Articles

A Historical Breakdown of YOLO: A Landmark Model in Object Detection

Thomas Dorfer

March 27, 2023

MIN READ

Sections

Object Detection and YOLO

Object detection is a subfield of computer vision that involves the identification and localization of objects in images or videos with a certain degree of confidence. Generally, an annotated bounding box is drawn around each given object, which can provide valuable information to the viewer about the object’s nature and location in the scene.

Through the lens of history, object detection can be divided into traditional methods, which were largely developed in the 1990s and early 2000s, and deep learning methods, which started to have significant breakthroughs soon after the world witnessed the rebirth of convolutional neural networks (CNNs) in 2012.

A further distinction can be drawn between one-stage and two-stage object detection systems.

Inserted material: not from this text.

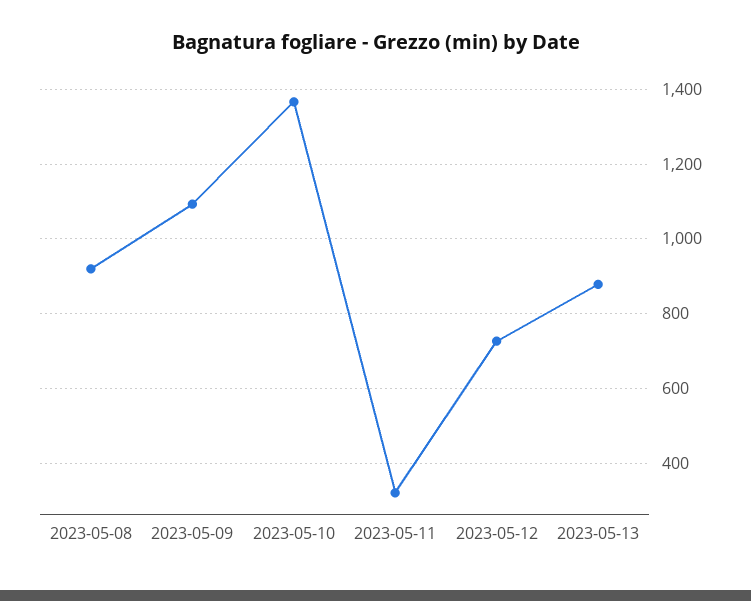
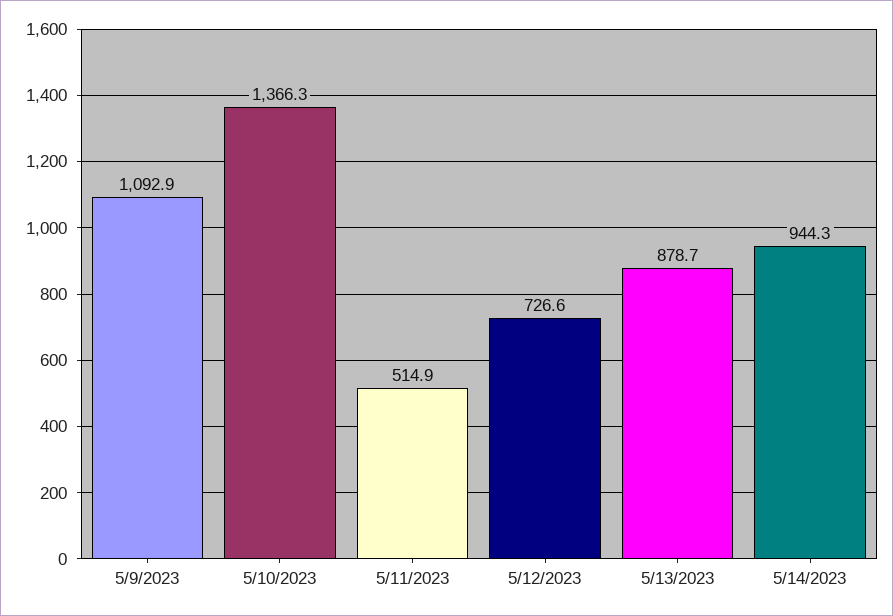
2023-05-08: 920 -> none
2023-05-11: 320 -> 514.9
5/14/2023: none -> 944.3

One-stage detectors predict the object’s bounding box and its class probabilities in a single pass, whereas two-stage detectors first go through region proposals, whereby candidate bounding boxes of potential objects are proposed, and only then perform object classification within those proposed regions. Due to this additional step of region proposals, two-stage detectors are typically slower than their one-stage counterparts; however, they tend to be more accurate.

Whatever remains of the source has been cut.